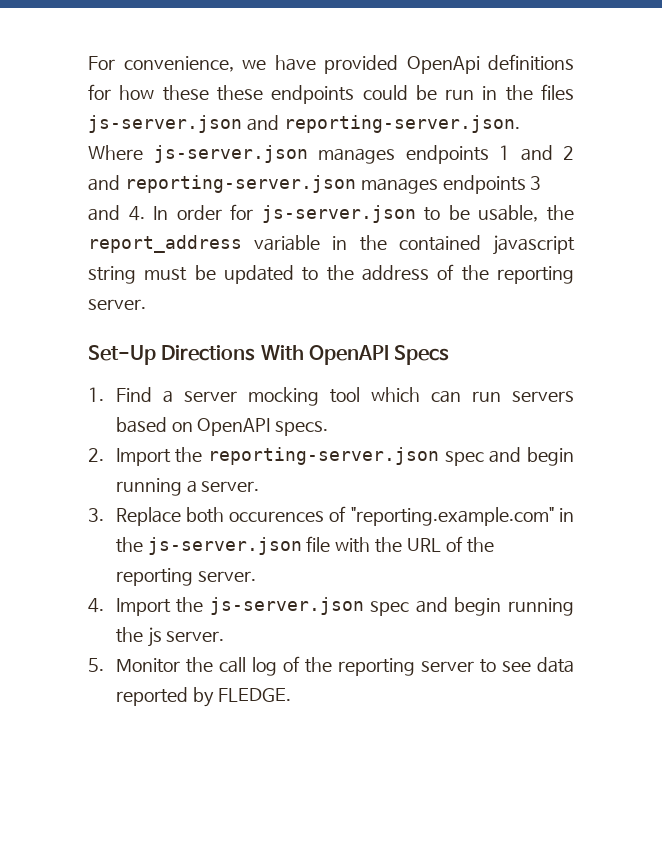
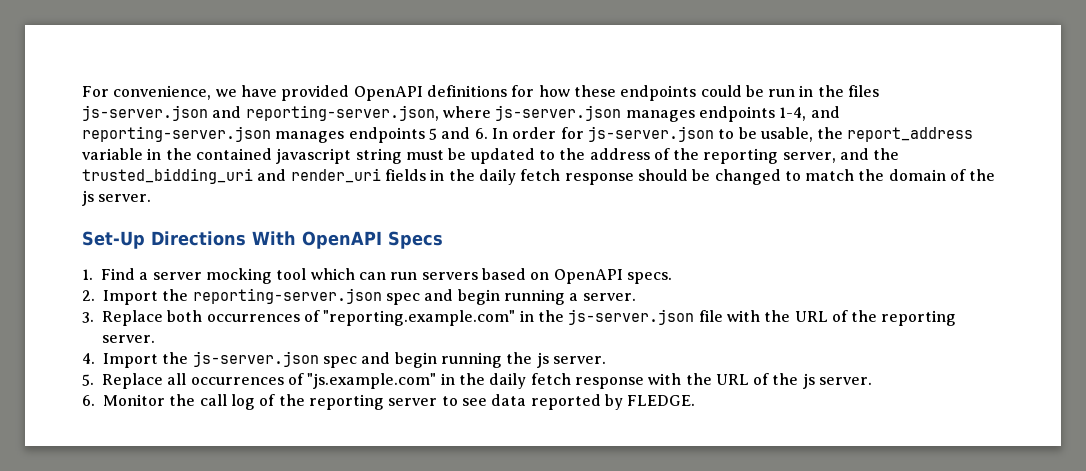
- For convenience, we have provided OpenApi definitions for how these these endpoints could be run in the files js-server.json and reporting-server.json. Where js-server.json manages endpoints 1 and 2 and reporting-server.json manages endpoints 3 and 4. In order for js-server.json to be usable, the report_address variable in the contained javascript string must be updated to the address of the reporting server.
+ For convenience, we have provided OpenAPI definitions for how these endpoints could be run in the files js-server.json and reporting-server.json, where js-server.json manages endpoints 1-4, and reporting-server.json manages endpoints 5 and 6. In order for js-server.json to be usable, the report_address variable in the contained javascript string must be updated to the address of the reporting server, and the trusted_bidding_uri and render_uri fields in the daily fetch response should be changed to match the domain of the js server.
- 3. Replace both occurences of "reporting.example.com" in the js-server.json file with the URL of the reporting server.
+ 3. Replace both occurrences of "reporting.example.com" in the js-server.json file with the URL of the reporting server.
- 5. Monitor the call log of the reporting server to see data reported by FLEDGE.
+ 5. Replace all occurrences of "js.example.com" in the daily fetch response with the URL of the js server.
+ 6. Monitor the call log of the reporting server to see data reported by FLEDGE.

= = = =

■ **Task objective**
Check all the records above and select each line where the string "must" is found.

■ **Task response**
- For convenience, we have provided OpenApi definitions for how these these endpoints could be run in the files js-server.json and reporting-server.json. Where js-server.json manages endpoints 1 and 2 and reporting-server.json manages endpoints 3 and 4. In order for js-server.json to be usable, the report_address variable in the contained javascript string must be updated to the address of the reporting server.
+ For convenience, we have provided OpenAPI definitions for how these endpoints could be run in the files js-server.json and reporting-server.json, where js-server.json manages endpoints 1-4, and reporting-server.json manages endpoints 5 and 6. In order for js-server.json to be usable, the report_address variable in the contained javascript string must be updated to the address of the reporting server, and the trusted_bidding_uri and render_uri fields in the daily fetch response should be changed to match the domain of the js server.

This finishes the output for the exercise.